Deux grands quotidiens français, Libération et Le Figaro, l’un de gauche, l’autre de droite, ont consacré dans leurs éditions respectives du 27 janvier 2005 un important dossier à la victoire du Hamas aux élections législatives palestiniennes.

Comme l’ensemble de la presse « occidentale », ils se sont attelées à dénigrer le choix du peuple palestinien en lui déniant son droit de résister à l’oppression et en présentant sa résistance comme une folie meurtrière.

Les deux quotidiens ont choisi d’afficher en « Une » un militant armé du Hamas, titrant « La bombe électorale : L’ample victoire du Hamas, parti islamiste partisan des attentats, inquiète les autres forces palestiniennes et Israël » pour Libération, « Hamas : le monde s’alarme » pour Le Figaro.

Libération propose une construction mentale, bâtie sur une dialectique surprenante. Le Hamas est présenté comme un parti sans aucun projet politique, dont le combat originel n’a été qu’ « Une longue marche violente vers le pouvoir » (titre du second article). Ainsi, il paraît évident qu’« Israël ferme la porte à toute négociation » (titre du cinquième article) avec « le Hamas qui lui dénie tout droit d’existence ».
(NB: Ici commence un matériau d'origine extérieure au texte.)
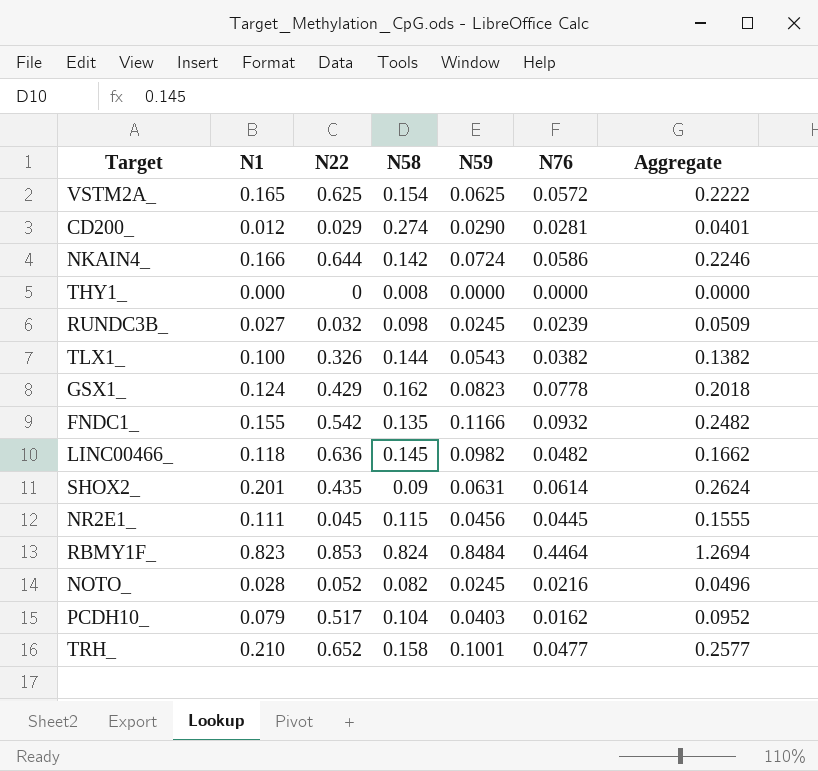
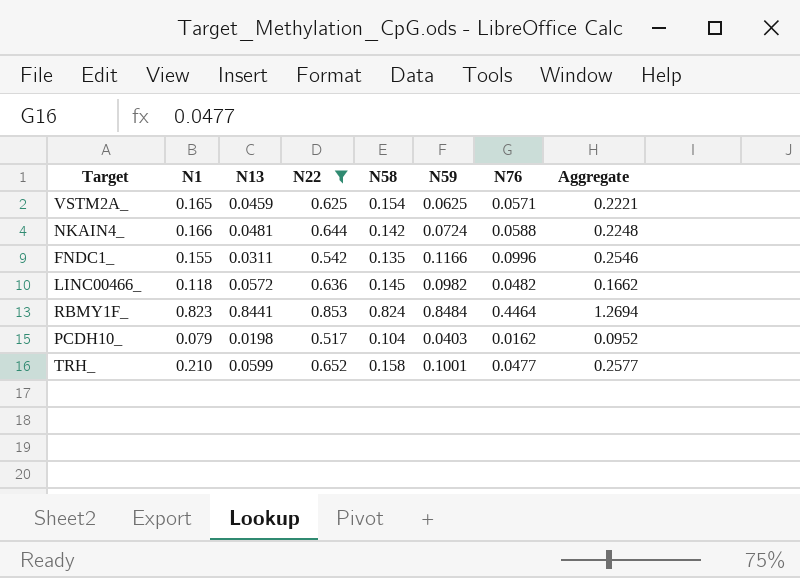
filter: none -> N22 >= 0.517
column N13 | position: none -> 3
VSTM2A_ | N76: 0.0572 -> 0.0571
VSTM2A_ | Aggregate: 0.2222 -> 0.2221
NKAIN4_ | N76: 0.0586 -> 0.0588
NKAIN4_ | Aggregate: 0.2246 -> 0.2248
FNDC1_ | N76: 0.0932 -> 0.0996
FNDC1_ | Aggregate: 0.2482 -> 0.2546

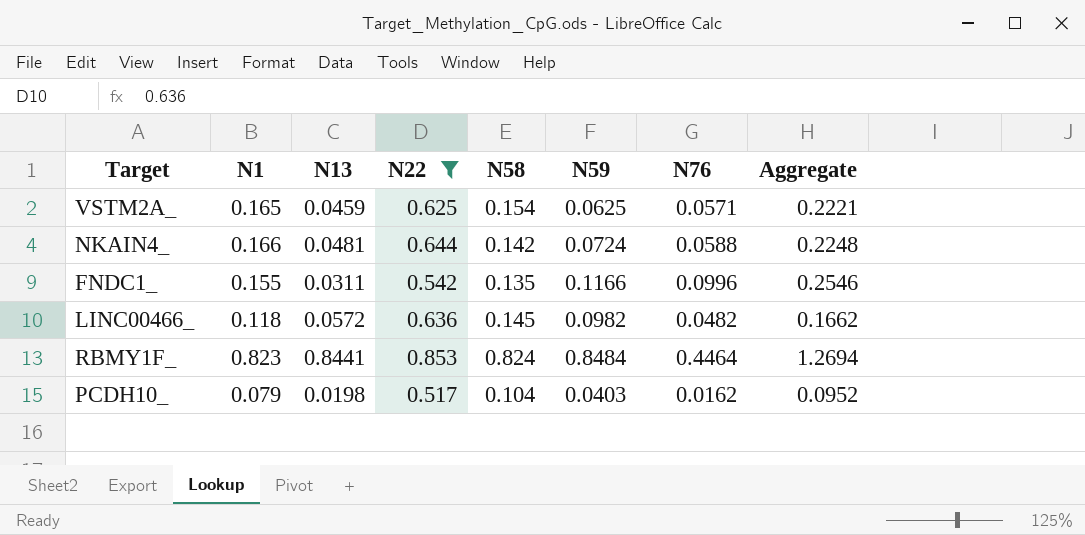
row TRH_: 0.210 | 0.0599 | 0.652 | 0.158 | 0.1001 | 0.0477 | 0.2577 -> none

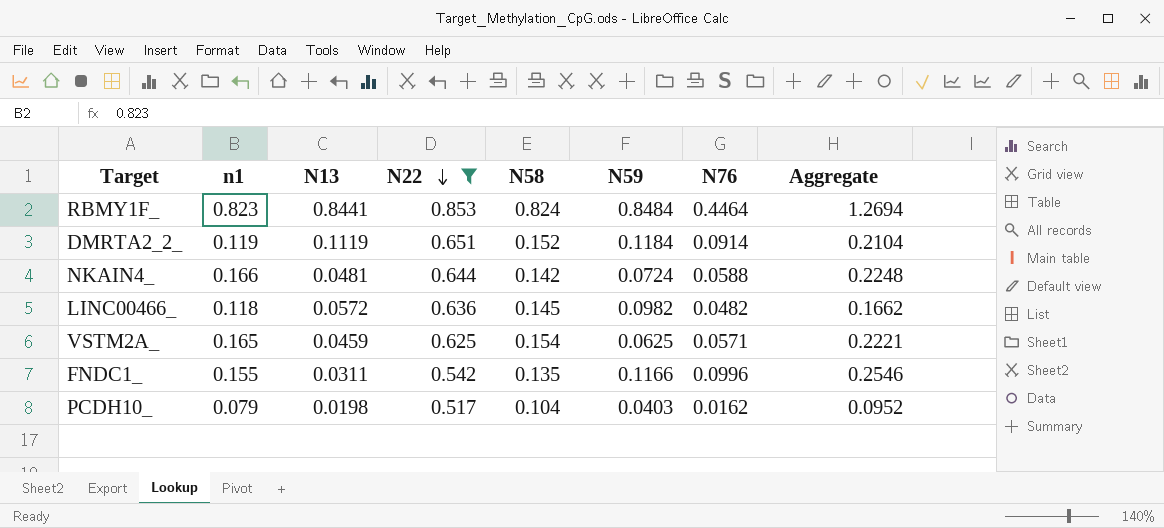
row order: none -> N22 descending
column name: N1 -> n1
row DMRTA2_2_: none -> 0.119 | 0.1119 | 0.651 | 0.152 | 0.1184 | 0.0914 | 0.2104

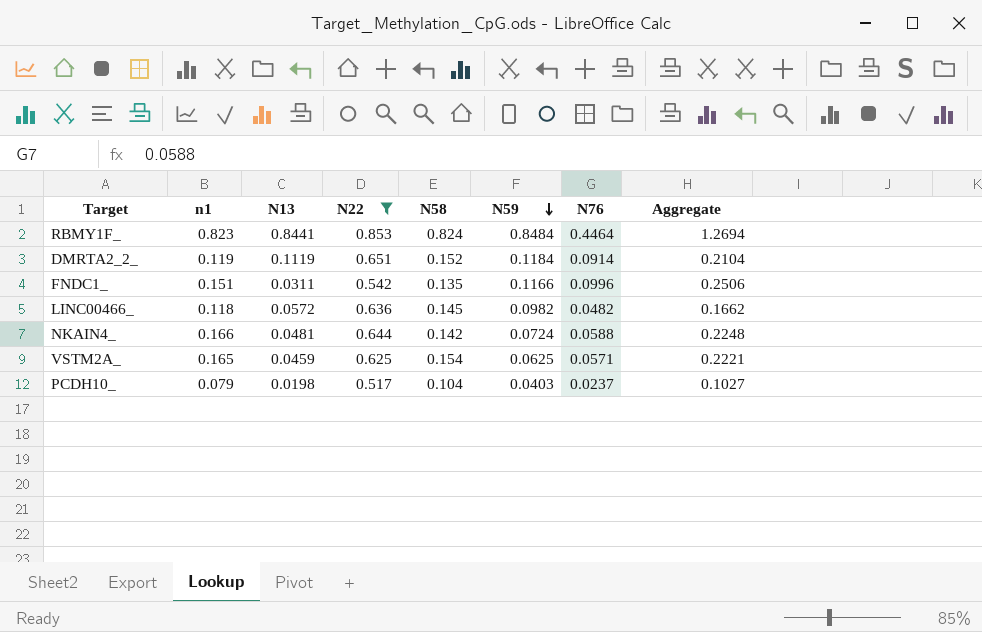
row order: N22 descending -> N59 descending
FNDC1_ | n1: 0.155 -> 0.151
FNDC1_ | Aggregate: 0.2546 -> 0.2506
PCDH10_ | N76: 0.0162 -> 0.0237
PCDH10_ | Aggregate: 0.0952 -> 0.1027

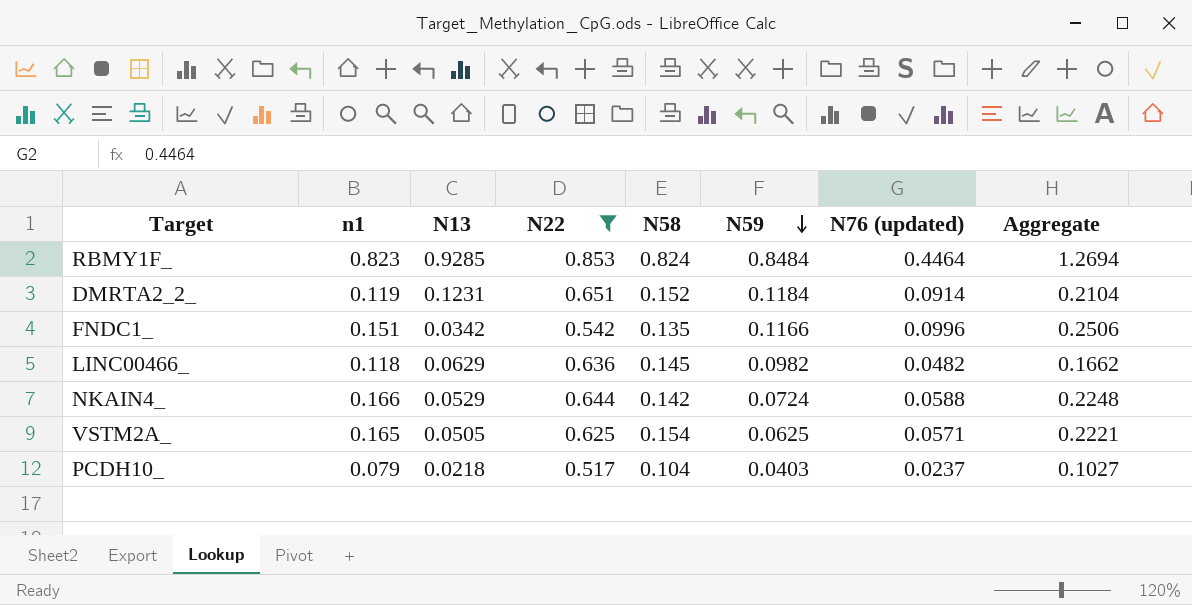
column name: N76 -> N76 (updated)
RBMY1F_ | N13: 0.8441 -> 0.9285
DMRTA2_2_ | N13: 0.1119 -> 0.1231
FNDC1_ | N13: 0.0311 -> 0.0342
LINC00466_ | N13: 0.0572 -> 0.0629
NKAIN4_ | N13: 0.0481 -> 0.0529
VSTM2A_ | N13: 0.0459 -> 0.0505
PCDH10_ | N13: 0.0198 -> 0.0218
Le Figaro, beaucoup plus expéditif, explique d’emblée que « Les Palestiniens ont sanctionné la corruption et compromis le processus de paix » en votant pour le Hamas.
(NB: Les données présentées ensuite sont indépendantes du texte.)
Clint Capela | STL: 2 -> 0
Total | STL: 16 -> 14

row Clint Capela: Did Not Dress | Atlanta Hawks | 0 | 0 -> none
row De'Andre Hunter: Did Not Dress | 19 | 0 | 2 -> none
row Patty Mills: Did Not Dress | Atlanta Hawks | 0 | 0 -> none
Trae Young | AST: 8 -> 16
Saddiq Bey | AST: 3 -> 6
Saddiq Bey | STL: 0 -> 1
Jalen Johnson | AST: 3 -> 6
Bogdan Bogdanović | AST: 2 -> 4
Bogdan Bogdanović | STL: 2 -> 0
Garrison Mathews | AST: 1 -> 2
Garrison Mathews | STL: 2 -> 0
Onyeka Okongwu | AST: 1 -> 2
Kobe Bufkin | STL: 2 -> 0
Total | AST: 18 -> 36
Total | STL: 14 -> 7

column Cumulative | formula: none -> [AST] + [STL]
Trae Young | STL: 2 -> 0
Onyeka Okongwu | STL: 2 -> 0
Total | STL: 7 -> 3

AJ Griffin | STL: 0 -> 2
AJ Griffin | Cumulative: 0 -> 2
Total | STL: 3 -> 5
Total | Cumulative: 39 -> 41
À aucun moment les deux quotidiens, toujours prompts à dénoncer le manque de sincérité lorsque leurs favoris perdent des élections, ne relèvent l’irrégularité du scrutin : le financement massif du Fatah par les États-Unis, les nombreux assassinats de leaders du Hamas par Tsahal, et l’interdiction de vote de 94 % des habitants palestiniens de Jérusalem-Est par Israël. En effet, ces violations de la démocratie visaient toutes à limiter la victoire du Hamas qui a néanmoins emporté 75 % des suffrages exprimés.

Libération et Le Figaro préfèrent relayer la rhétorique des services de communication israéliens selon laquelle « il n’y a pas de partenaire arabe pour la paix » (c’est-à-dire que la poursuite de la guerre est imputable à l’obstination des seules populations occupées). Tous deux assurent que « le mouvement islamiste appelle à la destruction d’Israël », ce qui est faux. En effet, la Charte du Hamas exige la fin de l’occupation de la Palestine, pas l’expulsion des populations juives.